Top type

Last updated

In mathematical logic and computer science, some type theories and type systems include a top type that is commonly denoted with top or the symbol ⊤. The top type is sometimes called also universal type, or universal supertype as all other types in the type system of interest are subtypes of it, and in most cases, it contains every possible object of the type system. It is in contrast with the bottom type, or the universal subtype, which every other type is supertype of and it is often that the type contains no members at all.

Contents

Support in programming languages

Several typed programming languages provide explicit support for the top type.

In statically-typed languages, there are two different, often confused, concepts when discussing the top type.

  1. A universal base class or other item at the top of a run time class hierarchy (often relevant in object-oriented programming) or type hierarchy; it is often possible to create objects with this (run time) type, or it could be found when one examines the type hierarchy programmatically, in languages that support it
  2. A (compile time) static type in the code whose variables can be assigned any value (or a subset thereof, like any object pointer value), similar to dynamic typing

The first concept often implies the second, i.e., if a universal base class exists, then a variable that can point to an object of this class can also point to an object of any class. However, several languages have types in the second regard above (e.g., void * in C++, id in Objective-C, interface {} in Go), static types which variables can accept any object value, but which do not reflect real run time types that an object can have in the type system, so are not top types in the first regard.

In dynamically-typed languages, the second concept does not exist (any value can be assigned to any variable anyway), so only the first (class hierarchy) is discussed. This article tries to stay with the first concept when discussing top types, but also mention the second concept in languages where it is significant.

Most object-oriented programming languages include a universal base class:
NameLanguages
Object Smalltalk, JavaScript, Ruby (pre-1.9.2), [1] and some others.
java.lang.Object Java. Often written without the package prefix, as Object. Also, it is not a supertype of the primitive types; however, since Java 1.5, autoboxing allows implicit or explicit type conversion of a primitive value to Object, e.g., ((Object)42).toString()
System.Object [2] C#, Visual Basic .NET, and other .NET Framework languages
std::any C++ since C++17
object Python since the type/class unification [3] in version 2.2 (new-style objects only; old-style objects in 2.x lack this as a base class)
TObject Object Pascal
t Lisp, many dialects such as Common Lisp
Any? Kotlin [4]
Any Scala, [5] Swift, [6] Julia [7]
ANY Eiffel [8]
UNIVERSAL Perl 5
Variant Visual Basic up to version 6
interface{} Go
BasicObject Ruby (version 1.9.2 and beyond)
any and unknown [9] TypeScript (with unknown having been introduced in version 3.0 [10] )
mixed PHP (as of version 8.0)

The following object-oriented languages have no universal base class:

Other languages

Languages that are not object-oriented usually have no universal supertype, or subtype polymorphism support.

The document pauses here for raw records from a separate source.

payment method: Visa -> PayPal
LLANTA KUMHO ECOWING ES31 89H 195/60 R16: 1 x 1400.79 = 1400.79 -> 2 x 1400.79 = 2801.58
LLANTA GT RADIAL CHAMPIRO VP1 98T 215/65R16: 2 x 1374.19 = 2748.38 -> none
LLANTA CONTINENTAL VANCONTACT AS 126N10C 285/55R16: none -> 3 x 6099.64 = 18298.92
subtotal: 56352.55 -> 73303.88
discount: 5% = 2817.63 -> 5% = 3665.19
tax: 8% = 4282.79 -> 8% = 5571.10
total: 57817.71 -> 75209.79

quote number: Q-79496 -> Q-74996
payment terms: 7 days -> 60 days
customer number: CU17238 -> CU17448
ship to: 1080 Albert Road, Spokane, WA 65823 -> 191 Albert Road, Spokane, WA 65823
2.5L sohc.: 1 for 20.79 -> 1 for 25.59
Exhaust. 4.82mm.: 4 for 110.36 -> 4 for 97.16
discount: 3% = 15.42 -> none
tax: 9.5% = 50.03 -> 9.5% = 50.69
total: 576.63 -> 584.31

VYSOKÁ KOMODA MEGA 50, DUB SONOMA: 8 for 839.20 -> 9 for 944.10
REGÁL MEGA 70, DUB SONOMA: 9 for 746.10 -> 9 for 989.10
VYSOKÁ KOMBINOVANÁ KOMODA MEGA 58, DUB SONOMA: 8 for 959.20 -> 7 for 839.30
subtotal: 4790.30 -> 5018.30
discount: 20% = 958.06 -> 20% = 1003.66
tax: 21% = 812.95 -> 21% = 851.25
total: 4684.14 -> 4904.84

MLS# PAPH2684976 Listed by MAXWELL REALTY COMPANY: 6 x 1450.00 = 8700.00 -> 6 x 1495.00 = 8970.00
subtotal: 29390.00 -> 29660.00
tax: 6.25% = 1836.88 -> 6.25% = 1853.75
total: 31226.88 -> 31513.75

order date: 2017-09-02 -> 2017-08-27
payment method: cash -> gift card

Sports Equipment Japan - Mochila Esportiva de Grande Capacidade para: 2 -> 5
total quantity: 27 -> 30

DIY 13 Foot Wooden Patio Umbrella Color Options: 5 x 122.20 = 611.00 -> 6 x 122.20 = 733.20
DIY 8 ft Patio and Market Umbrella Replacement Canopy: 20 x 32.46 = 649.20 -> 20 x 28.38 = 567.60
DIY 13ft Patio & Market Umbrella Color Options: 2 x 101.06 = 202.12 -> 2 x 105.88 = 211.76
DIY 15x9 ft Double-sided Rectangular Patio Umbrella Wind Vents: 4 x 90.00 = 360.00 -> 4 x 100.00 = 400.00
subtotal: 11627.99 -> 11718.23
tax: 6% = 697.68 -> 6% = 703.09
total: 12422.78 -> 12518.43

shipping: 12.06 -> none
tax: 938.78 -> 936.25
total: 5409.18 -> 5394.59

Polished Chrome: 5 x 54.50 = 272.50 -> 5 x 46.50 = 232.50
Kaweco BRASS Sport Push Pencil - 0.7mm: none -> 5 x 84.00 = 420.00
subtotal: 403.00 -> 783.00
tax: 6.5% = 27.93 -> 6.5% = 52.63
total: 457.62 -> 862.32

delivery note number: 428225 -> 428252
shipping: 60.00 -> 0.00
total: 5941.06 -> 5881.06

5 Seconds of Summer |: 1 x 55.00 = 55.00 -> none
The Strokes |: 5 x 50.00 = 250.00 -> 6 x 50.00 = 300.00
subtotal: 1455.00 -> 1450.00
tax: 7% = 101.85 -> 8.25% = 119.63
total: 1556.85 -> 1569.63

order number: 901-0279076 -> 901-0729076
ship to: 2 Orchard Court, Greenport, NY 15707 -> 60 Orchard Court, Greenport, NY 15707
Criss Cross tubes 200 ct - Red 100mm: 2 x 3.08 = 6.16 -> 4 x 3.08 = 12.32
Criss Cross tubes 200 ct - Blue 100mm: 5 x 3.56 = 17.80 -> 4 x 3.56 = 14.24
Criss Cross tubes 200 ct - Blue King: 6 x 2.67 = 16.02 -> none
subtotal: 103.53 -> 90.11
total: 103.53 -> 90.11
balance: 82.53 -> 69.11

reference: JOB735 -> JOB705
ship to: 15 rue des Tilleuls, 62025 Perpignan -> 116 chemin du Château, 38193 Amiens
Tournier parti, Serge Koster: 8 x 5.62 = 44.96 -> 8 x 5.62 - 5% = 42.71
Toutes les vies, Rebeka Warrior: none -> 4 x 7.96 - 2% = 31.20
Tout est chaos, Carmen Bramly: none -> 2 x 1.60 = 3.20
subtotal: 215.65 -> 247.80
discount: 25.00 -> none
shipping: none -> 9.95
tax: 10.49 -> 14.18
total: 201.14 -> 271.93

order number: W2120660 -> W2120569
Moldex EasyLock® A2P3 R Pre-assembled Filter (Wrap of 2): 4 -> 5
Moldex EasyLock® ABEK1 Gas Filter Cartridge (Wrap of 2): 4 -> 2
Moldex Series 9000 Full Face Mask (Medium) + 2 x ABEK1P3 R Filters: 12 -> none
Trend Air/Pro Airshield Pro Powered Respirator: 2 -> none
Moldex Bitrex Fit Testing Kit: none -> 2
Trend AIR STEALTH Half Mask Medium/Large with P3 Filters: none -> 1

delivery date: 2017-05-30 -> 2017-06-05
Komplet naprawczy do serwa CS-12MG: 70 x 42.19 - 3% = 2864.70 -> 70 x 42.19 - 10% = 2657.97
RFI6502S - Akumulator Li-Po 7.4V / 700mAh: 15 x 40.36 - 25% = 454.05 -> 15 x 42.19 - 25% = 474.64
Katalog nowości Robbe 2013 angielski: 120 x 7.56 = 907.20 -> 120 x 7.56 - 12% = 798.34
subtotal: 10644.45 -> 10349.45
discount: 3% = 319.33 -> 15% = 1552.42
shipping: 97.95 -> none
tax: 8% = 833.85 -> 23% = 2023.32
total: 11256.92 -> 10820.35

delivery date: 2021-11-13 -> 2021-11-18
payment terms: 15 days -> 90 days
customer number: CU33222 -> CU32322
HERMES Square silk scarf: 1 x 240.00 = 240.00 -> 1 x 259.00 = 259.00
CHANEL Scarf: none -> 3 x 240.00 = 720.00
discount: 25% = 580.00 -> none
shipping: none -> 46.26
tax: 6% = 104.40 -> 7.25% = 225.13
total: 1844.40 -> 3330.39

While Haskell purposefully lacks subtyping, it has several other forms of polymorphism including parametric polymorphism. The most generic type class parameter is an unconstrained parameter a (without a type class constraint). In Rust, <T: ?Sized> is the most generic parameter (<T> is not, as it implies the Sized trait by default).

The top type is used as a generic type, more so in languages without parametric polymorphism. For example, before introducing generics in Java 5, collection classes in the Java library (excluding Java arrays) held references of type Object. In this way, any non-intrinsic type could be inserted into a collection. The top type is also often used to hold objects of unknown type.

The top type may also be seen as the implied type of non-statically typed languages. Languages with run time typing often provide downcasting (or type refinement) to allow discovering a more specific type for an object at run time. In C++, downcasting from void * cannot be done in a safe way, where failed downcasts are detected by the language run time.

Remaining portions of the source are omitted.